-- Assignment --
Return every line of the entries that includes the word "span".

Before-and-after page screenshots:
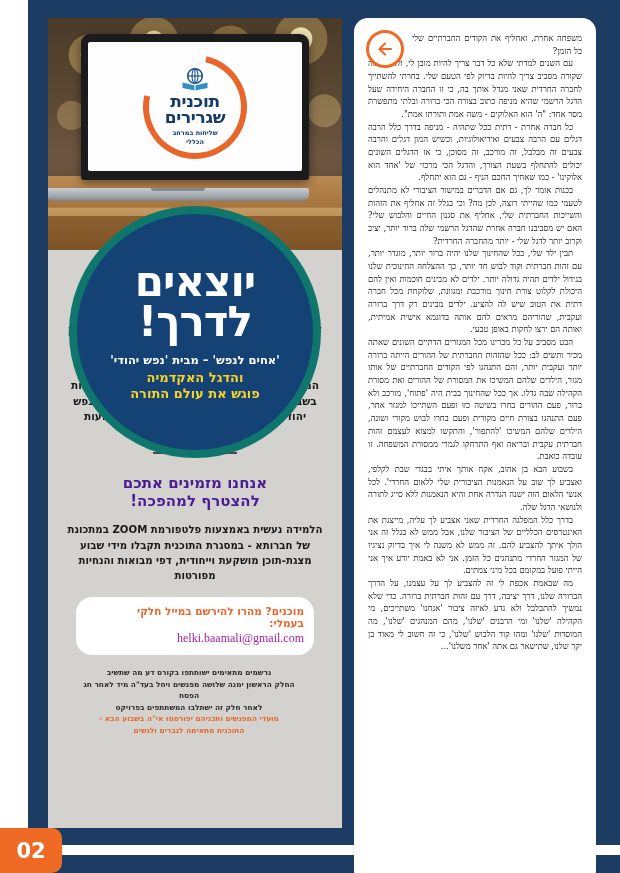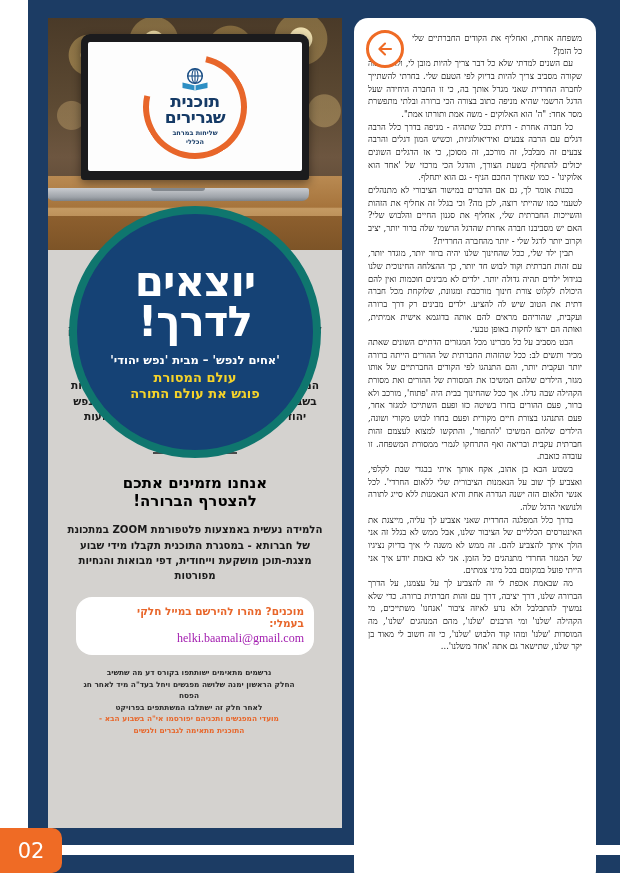--- a/index.html
+++ b/index.html
@@ -228,21 +228,21 @@
     font-weight: 700;
     margin: 0;
   }
   .divider {
     width: 84px;
     height: 2px;
     background: #4a4a4a;
     margin: 11px auto;
   }
   .promo-cta-head {
-    color: #000000;
+    color: #4c1d95;
     font-size: 15px;
     font-weight: 700;
     line-height: 1.2;
     margin: 20px 0 0 0;
     text-align: center;
   }
   .promo-cta-head span { display: block; }
   .promo-zoom {
     font-size: 10.2px;
     line-height: 1.5;
@@ -284,21 +284,21 @@
   .page-badge {
     position: absolute;
     left: 0;
     top: 828px;
     width: 62px;
     height: 45px;
     background: #ef6b25;
     border-radius: 0 10px 10px 0;
     color: #ffffff;
     font-size: 21px;
-    font-weight: 400;
+    font-weight: 700;
     display: flex;
     align-items: center;
     justify-content: center;
     z-index: 6;
   }
 
   
   .article-col {
     position: absolute;
     left: 354px;
@@ -386,34 +386,34 @@
       </div>
     </div>
 
     <div class="circle">
       <div class="circle-title">
         <span>יוצאים</span>
         <span>לדרך!</span>
       </div>
       <div class="circle-sub1">'אחים לנפש' – מבית 'נפש יהודי'</div>
       <div class="circle-sub2">
-        <span>עולם המסורת</span>
+        <span>והדגל האקדמיה</span>
         <span>פוגש את עולם התורה</span>
       </div>
     </div>
 
     <div class="promo-body">
       <p class="promo-p">ארגון "נפש יהודי" העוסק בלימוד ערכי היהדות לסטודנטים/יות ברחבי הארץ, מזמין אותך ליטול חלק במיזם ייחודי - "אחים לנפש".</p>
       <div class="divider"></div>
       <p class="promo-p">המיזם נועד לחבר ללימוד משותף, במשך שעה אחת בשבוע, בין צעירים וצעירות אקדמאיים בוגרי "נפש יהודי" ובין אנשי ונשות עסקים ובעלי מקצועות חופשיים מהציבור החרדי.</p>
       <div class="divider"></div>
 
       <div class="promo-cta-head">
         <span>אנחנו מזמינים אתכם</span>
-        <span>להצטרף הברורה!</span>
+        <span>להצטרף למהפכה!</span>
       </div>
 
       <p class="promo-zoom">הלמידה נעשית באמצעות פלטפורמת ZOOM במתכונת של חברותא - במסגרת התוכנית תקבלו מידי שבוע מצגת-תוכן מושקעת וייחודית, דפי מבואות והנחיות מפורטות</p>
 
       <div class="email-box">
         <div class="email-q">מוכנים? מהרו להירשם במייל חלקי בעמלי:</div>
         <div class="email-addr">helki.baamali@gmail.com</div>
       </div>
 
       <div class="fineprint">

-- Answer box --
   .promo-cta-head span { display: block; }
         <span>יוצאים</span>
         <span>לדרך!</span>
-        <span>עולם המסורת</span>
+        <span>והדגל האקדמיה</span>
         <span>פוגש את עולם התורה</span>
         <span>אנחנו מזמינים אתכם</span>
-        <span>להצטרף הברורה!</span>
+        <span>להצטרף למהפכה!</span>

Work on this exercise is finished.